[Revision tracking records]
<<<<

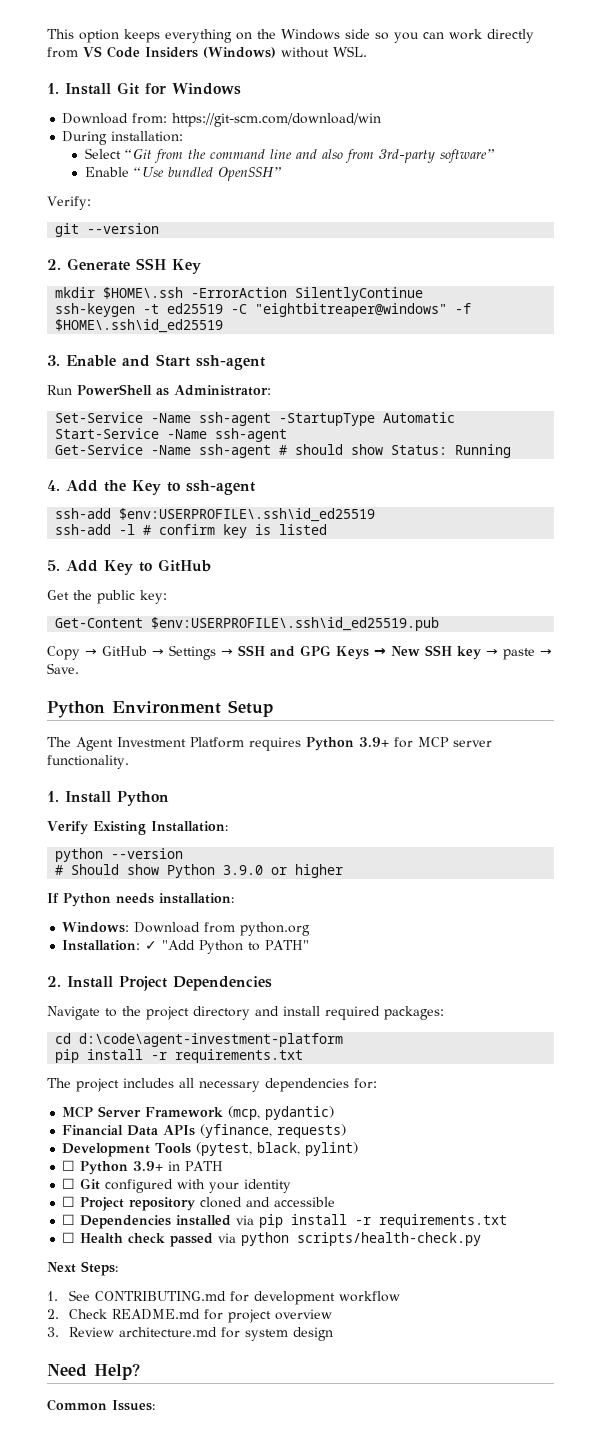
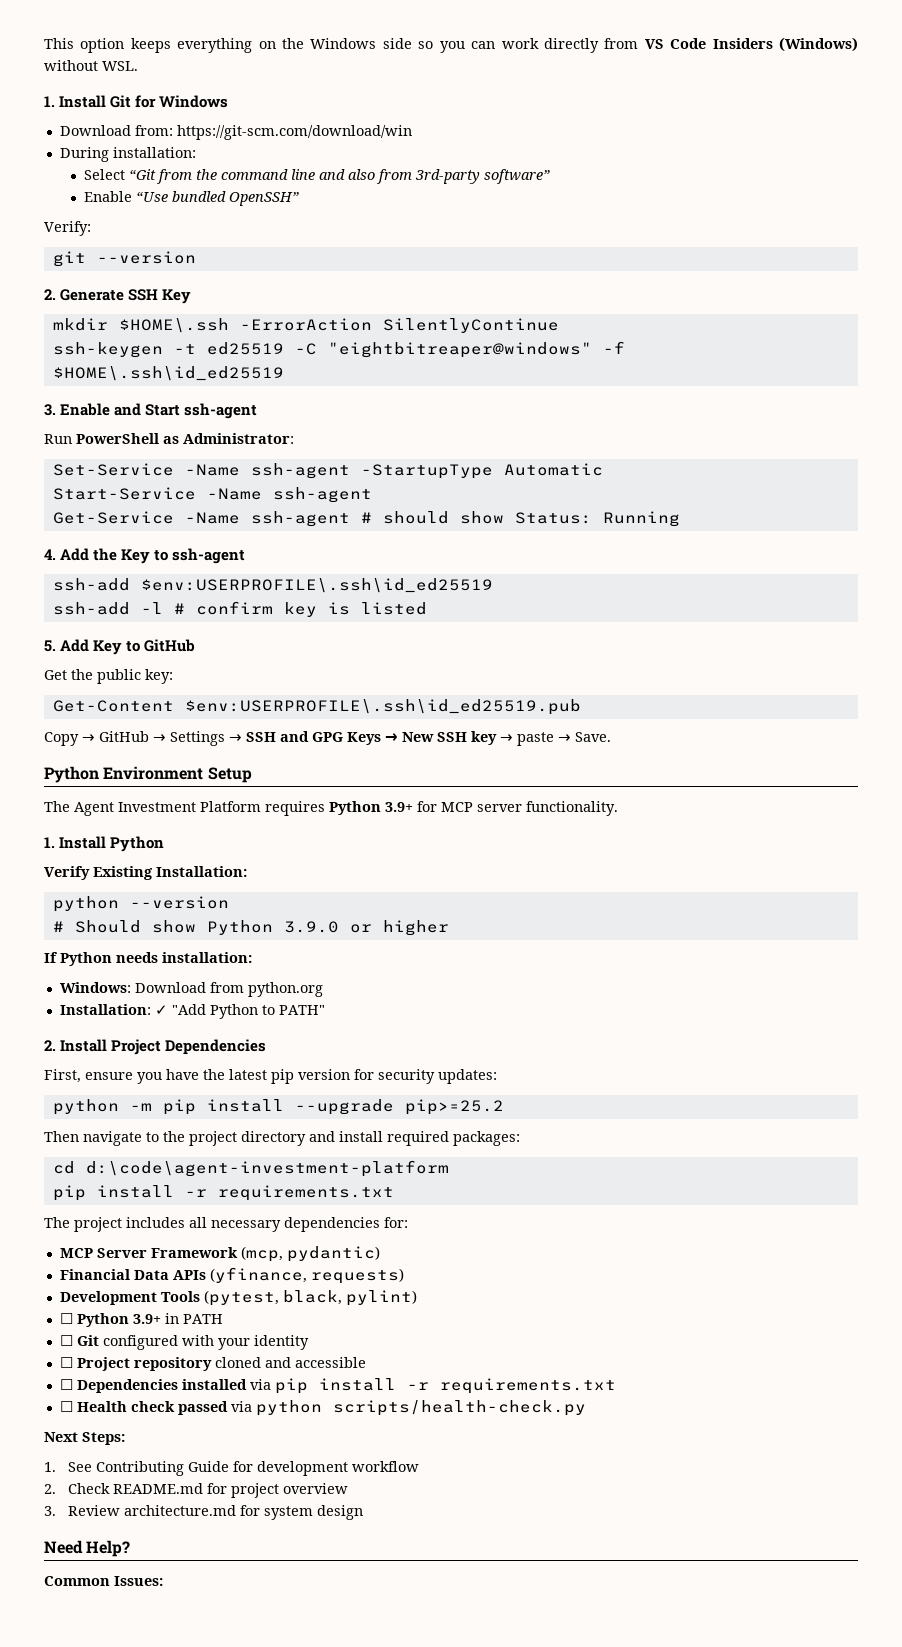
- Navigate to the project directory and install required packages:
+ First, ensure you have the latest pip version for security updates:
+ python -m pip install --upgrade pip>=25.2
+ Then navigate to the project directory and install required packages:
- 1. See CONTRIBUTING.md for development workflow
+ 1. See Contributing Guide for development workflow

>>>>

▶ Task statement
Exactly reproduce each record, leaving out any pictures.

▶ Finished exercise
- Navigate to the project directory and install required packages:
+ First, ensure you have the latest pip version for security updates:
+ python -m pip install --upgrade pip>=25.2
+ Then navigate to the project directory and install required packages:
- 1. See CONTRIBUTING.md for development workflow
+ 1. See Contributing Guide for development workflow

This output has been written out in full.